November 3, 2017
Multidisciplinary and coordinated care delivery models effectively provide opioid use disorder treatment and increase access to medication-assisted treatment in primary care, according to data published in PLOS One.
“It’s hard to convince primary care physicians to do this work when they’re already busy and they don’t have additional addiction-related training or experience,” Pooja Lagisetty, MD, from the division of general internal medicine and the Institute for Health Policy and Innovation at the University of Michigan, Ann Arbor, and VA Ann Arbor Healthcare System, said in a press release. “But, if we can learn from others and find a way to offer physicians logistical support, then maybe it’s possible. There is a major need to do this.”
People who need addiction care outnumber the physicians willing to provide medication-assisted treatments (MATs) like buprenorphine and methadone in primary care, despite prior research showing that MAT can reduce mortality for patients with opioid use disorder. Researchers compiled data on evidence-based, primary care MAT interventions and program structures and processes that were associated with improved patient outcomes using clinical databases. They reviewed randomized controlled trials and observational studies that assessed MAT for adult patients with opioid use disorder to determine what kinds of primary care-based models may help guide future policy and implementation in primary care settings.

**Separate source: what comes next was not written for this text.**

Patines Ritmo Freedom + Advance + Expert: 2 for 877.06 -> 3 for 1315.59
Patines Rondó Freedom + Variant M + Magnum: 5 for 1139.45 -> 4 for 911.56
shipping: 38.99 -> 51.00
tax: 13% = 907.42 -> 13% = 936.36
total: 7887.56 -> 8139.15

Lagisetty and colleagues included 35 interventions that tested MAT in primary care settings across eight countries in their systematic review. Analysis showed that patients were more likely to have successful opioid addiction treatment when their PCP worked with teams of nurses, medical assistants, social workers and pharmacists to deliver MAT. The successful interventions featured joint multidisciplinary and coordinated care by physician and nonphysician provider delivery models to offer MAT. Seven studies showed that 60% or more of patients continued their MAT regimen for 3 months or longer. Not all successful programs were the same in reported patient outcomes, processes and tools used, but they used similar key design factors, such as:
- integrated clinical teams with support staff — usually advanced practice nurses and pharmacists — as clinical care managers;
- patient agreements with providers that outlined consequences for continued drug misuse; and
- home inductions of buprenorphine to make treatment more convenient.
Lagisetty noted that it makes sense to provide MAT in primary care because the results are similar to providing it in specialty care. In addition, patients may be more likely to seek help from their PCP because of the lack of stigma and their ability to address other health concerns as well, according to the release.
“I don’t think that many primary care physicians went into medicine with a desire to focus on treating addiction. However, opioid addiction is increasingly becoming common in our practices and our patients are struggling to find help,” Lagisetty said. “Primary care doctors don’t need to all be treating 100 patients. It can just be five. We should just have the medication in our tool box and be able to screen and potentially treat patients in our own setting.” – by Savannah Demko
Disclosures: The authors report no relevant financial disclosures.